When dealing with multiple audio streams for video content, regardless if all are captured simultaneously, the mics and streams are seldom identicle.  This creates a need for “normalizing”.  Normalizing averages the highest highs and lowest lows from all sources and wipes them out attempting to create a standardized volume and noise level (this is a “gist of it” sort of explanation. This post will get long even without a technically accurate half dozen paragraphs on the topic of normalization).  In 99.99% of all circumstances, normalizing lowers gain.

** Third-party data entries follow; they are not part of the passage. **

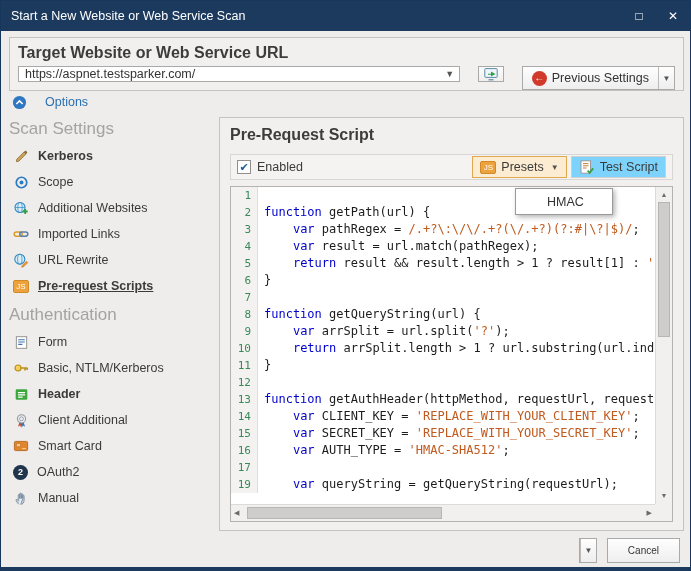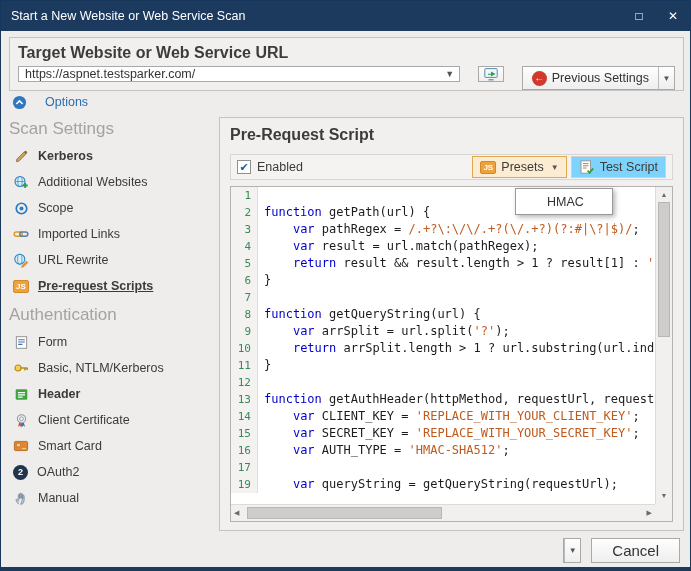"JS" .js-badge { font-weight: bold -> normal }
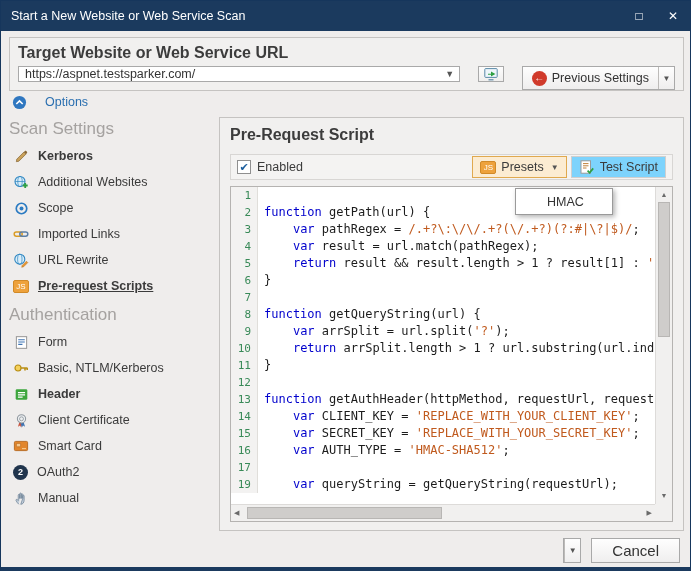"Additional Websites" div.sb-item { order: before "Scope" -> after "Scope" }
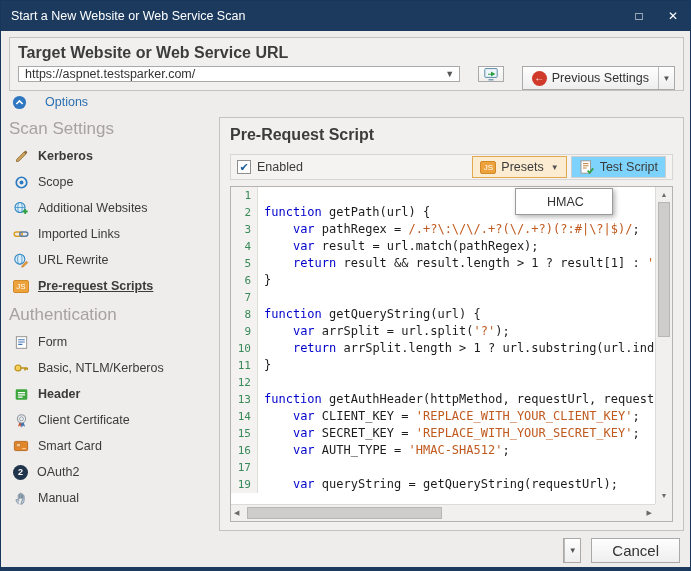"Client Certificate" span.sb-label { text: Certificate -> Additional }
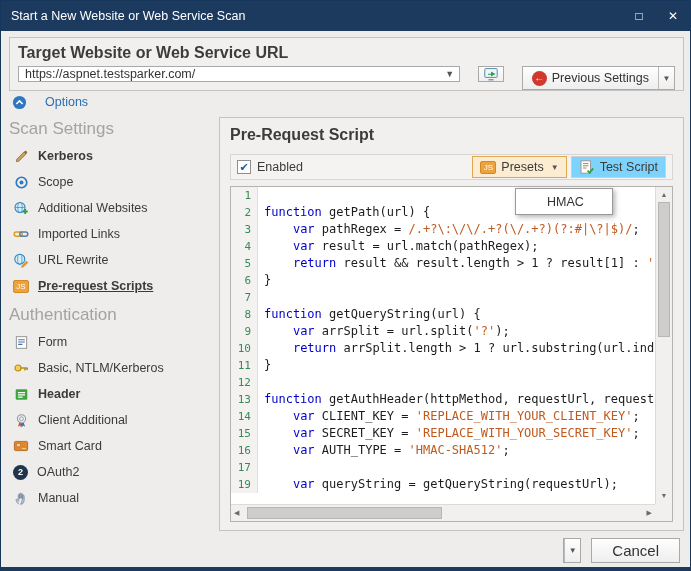"Cancel" .btn { font-size: 15px -> 10px }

Therefore, audio gain should get some attention while editing content.  In the case of video content, Adobe Premier, Cyberlink Power Director, and in fact all popular visual interface editors make it 1) easy and 2) obvious.  You’ll find a white line running down the center of each audio track.  You can place dots on that line and move the gain around effectively increasing or decreasing volume between the dots. Commonly, editors notice this when they want to fade in or fade out the audio in a scene.  

There are dozens of other ways to manipulate audio gain in all popular visual editors, but the above is as visual and as simple as it gets.  Grab the dot at the beginning of the track and lift it 10-20%.  Grab the dot at the end of the track and lift it the same amount as the first one.

Failing to adjust gain after normalization creates less than crisp sound and introduces problems for many would-be listeners/viewers… particularly those with single speaker output (the majority of cell phones and tablets, for instance) and those who do not have finite control of amplified volume systems.  While the content might sound fine in headphones cranked up to 75-90% volume or might even be spectacular through amplified speakers attached to a PC, it might be very quiet coming from something like a bluetooth speaker tied to a phone volume control or from the phone speaker itself.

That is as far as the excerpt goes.